> **What the exercise asks**
For this exercise, retype each line of the material below verbatim and omit any picture.

> **Data supplied**

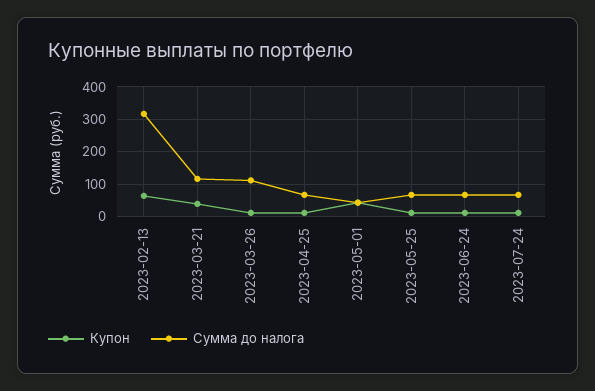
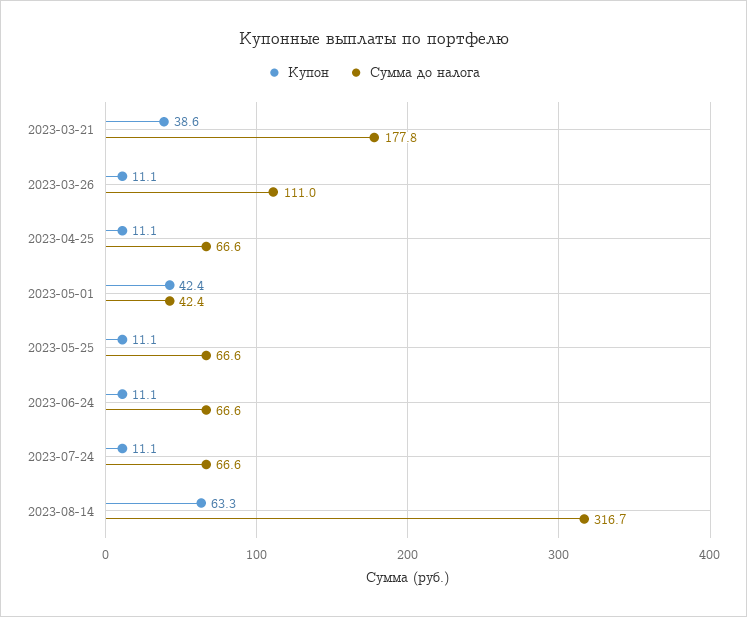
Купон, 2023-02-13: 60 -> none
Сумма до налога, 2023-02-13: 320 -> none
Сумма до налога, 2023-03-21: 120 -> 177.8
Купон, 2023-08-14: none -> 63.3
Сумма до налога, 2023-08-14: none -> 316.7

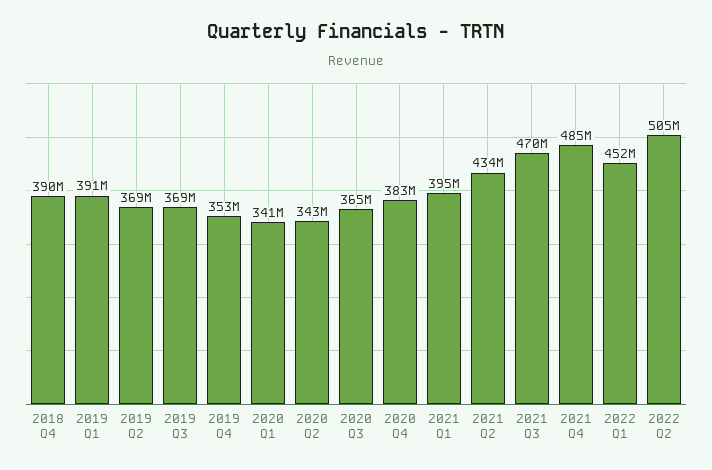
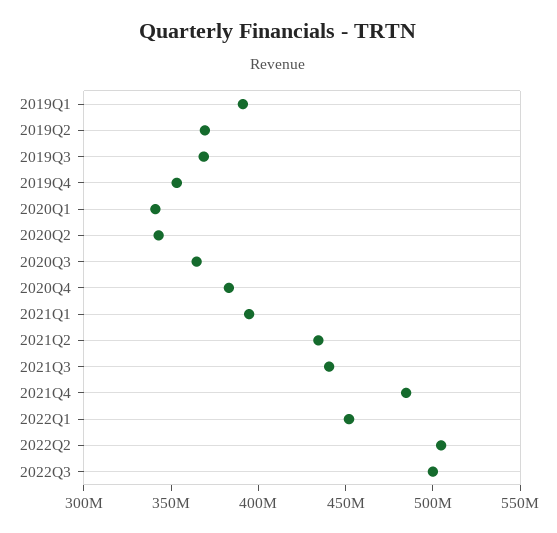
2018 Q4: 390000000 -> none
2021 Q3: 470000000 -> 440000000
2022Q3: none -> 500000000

> **Solution**
Купон, 2023-02-13: 60 -> none
Сумма до налога, 2023-02-13: 320 -> none
Сумма до налога, 2023-03-21: 120 -> 177.8
Купон, 2023-08-14: none -> 63.3
Сумма до налога, 2023-08-14: none -> 316.7

2018 Q4: 390000000 -> none
2021 Q3: 470000000 -> 440000000
2022Q3: none -> 500000000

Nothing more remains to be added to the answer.